■ What is needed
Set down word for word each line from the one containing "[62,624,137,638] installed. ->" through the end of the records, both included. Do not copy any pictures.

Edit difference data
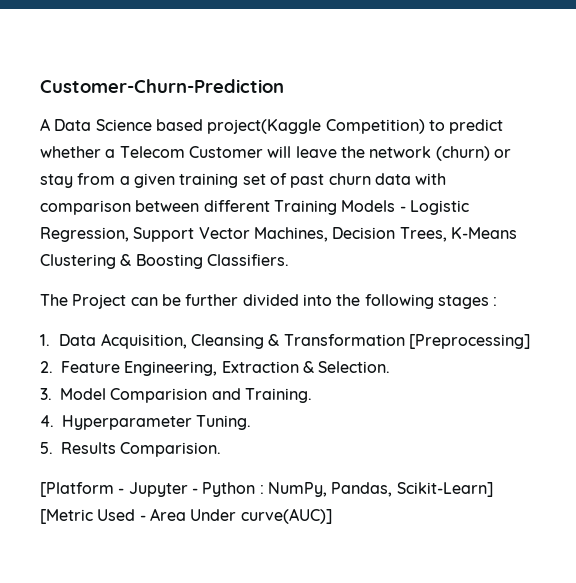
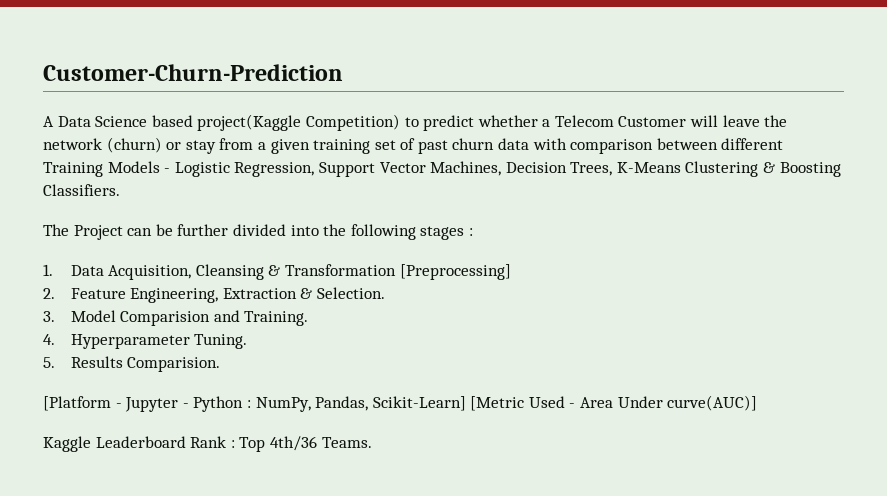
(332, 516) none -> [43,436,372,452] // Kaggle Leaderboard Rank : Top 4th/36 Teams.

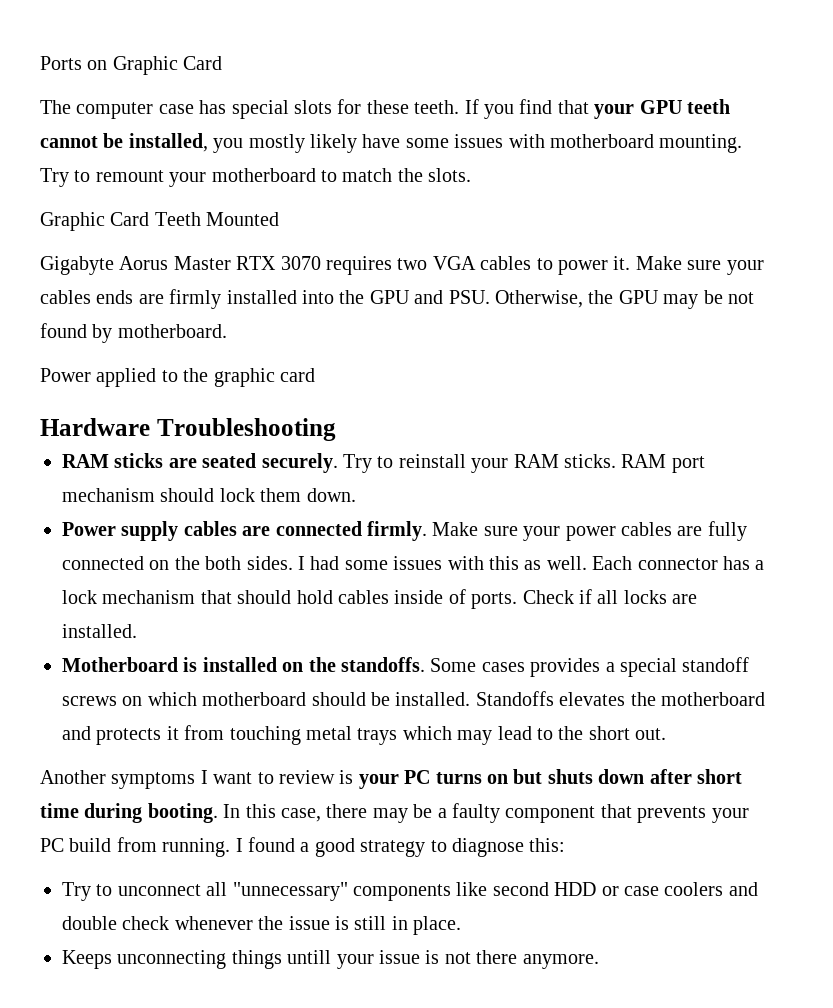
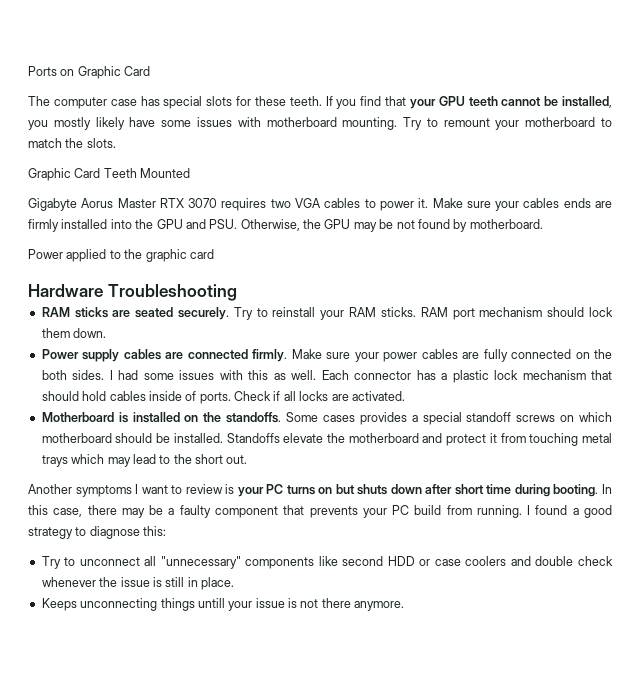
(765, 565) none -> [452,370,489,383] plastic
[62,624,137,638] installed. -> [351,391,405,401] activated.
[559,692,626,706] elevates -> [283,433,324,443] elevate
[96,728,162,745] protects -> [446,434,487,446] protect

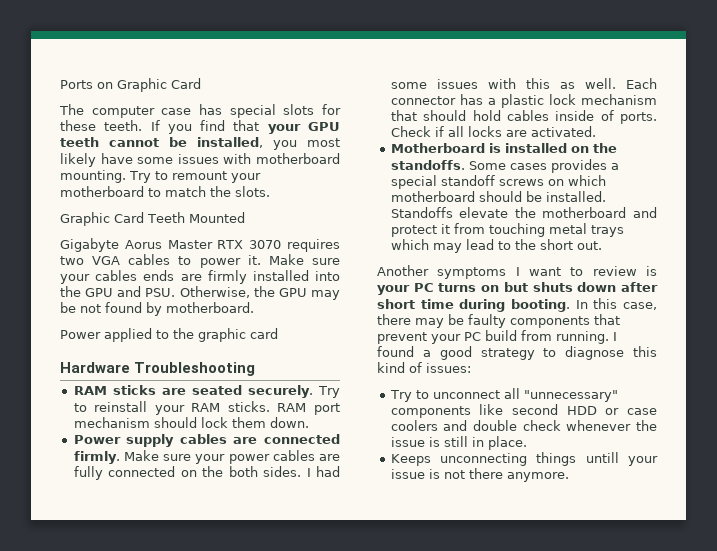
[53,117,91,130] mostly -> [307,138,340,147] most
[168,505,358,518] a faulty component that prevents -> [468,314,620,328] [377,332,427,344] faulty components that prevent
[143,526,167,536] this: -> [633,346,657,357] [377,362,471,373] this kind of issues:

■ Reply
[62,624,137,638] installed. -> [351,391,405,401] activated.
[559,692,626,706] elevates -> [283,433,324,443] elevate
[96,728,162,745] protects -> [446,434,487,446] protect

[53,117,91,130] mostly -> [307,138,340,147] most
[168,505,358,518] a faulty component that prevents -> [468,314,620,328] [377,332,427,344] faulty components that prevent
[143,526,167,536] this: -> [633,346,657,357] [377,362,471,373] this kind of issues:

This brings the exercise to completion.